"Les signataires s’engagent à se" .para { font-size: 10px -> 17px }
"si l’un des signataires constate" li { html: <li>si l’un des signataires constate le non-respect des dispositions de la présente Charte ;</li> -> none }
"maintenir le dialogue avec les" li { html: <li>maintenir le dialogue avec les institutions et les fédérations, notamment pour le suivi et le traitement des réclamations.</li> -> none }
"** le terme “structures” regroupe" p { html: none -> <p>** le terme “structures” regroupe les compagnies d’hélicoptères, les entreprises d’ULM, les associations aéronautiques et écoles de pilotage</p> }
---
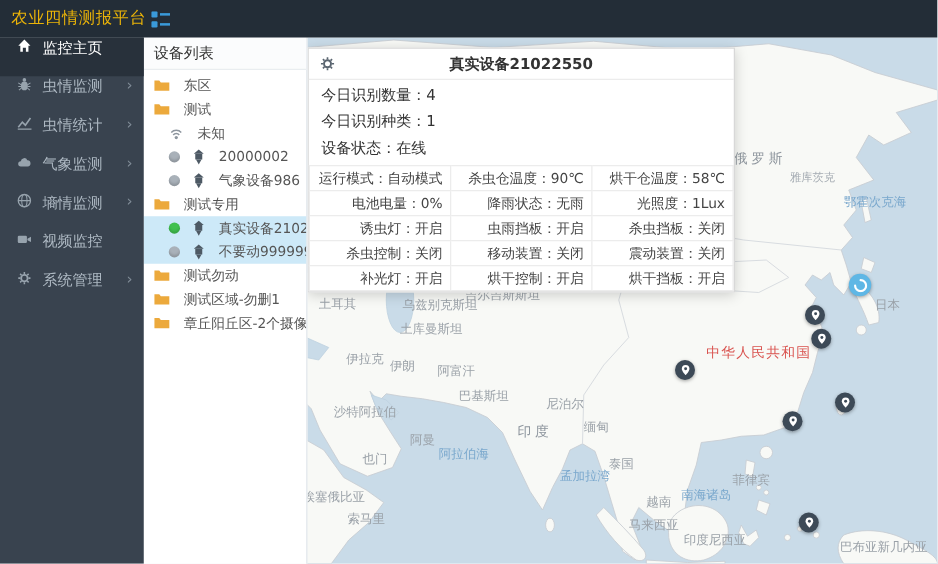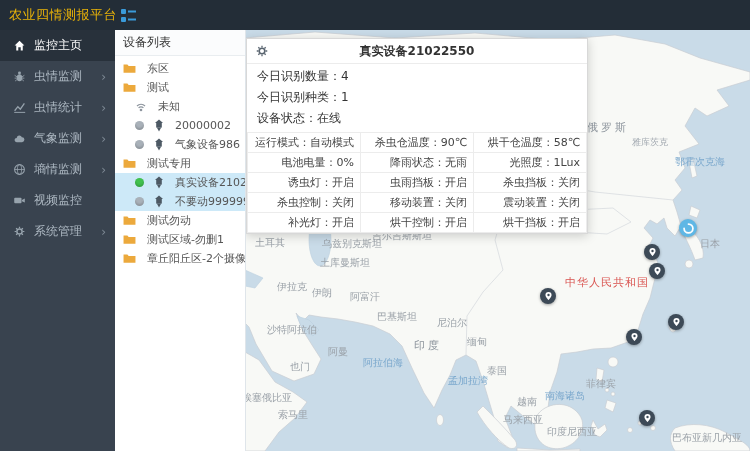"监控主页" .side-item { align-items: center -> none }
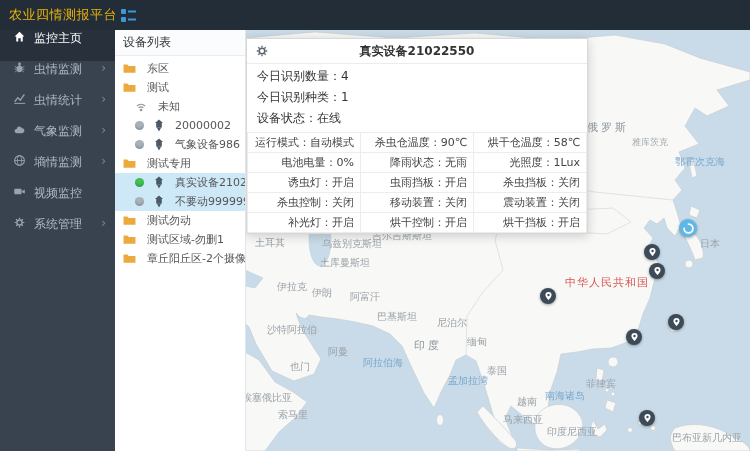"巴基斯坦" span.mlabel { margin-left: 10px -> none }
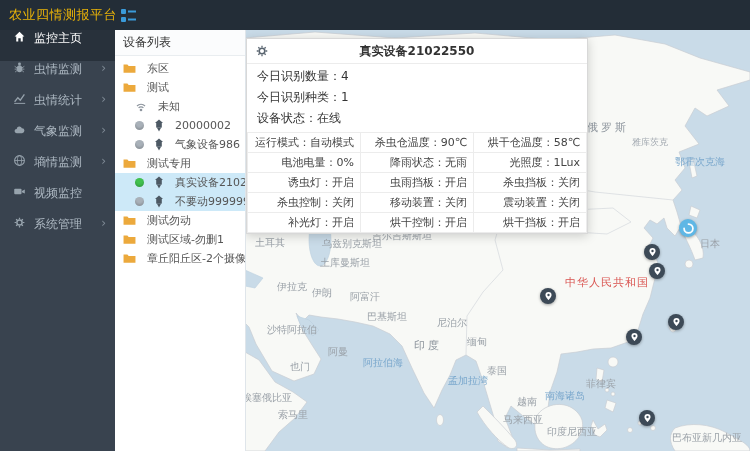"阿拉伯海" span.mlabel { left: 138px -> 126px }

- _Work task_: What is needed is a verbatim copy of every line in the records above from the one containing "signataires s’engagent à" down to the one containing "html: <li>si l’un", both included, and nothing more.

- _Answer to this task_:
"Les signataires s’engagent à se" .para { font-size: 10px -> 17px }
"si l’un des signataires constate" li { html: <li>si l’un des signataires constate le non-respect des dispositions de la présente Charte ;</li> -> none }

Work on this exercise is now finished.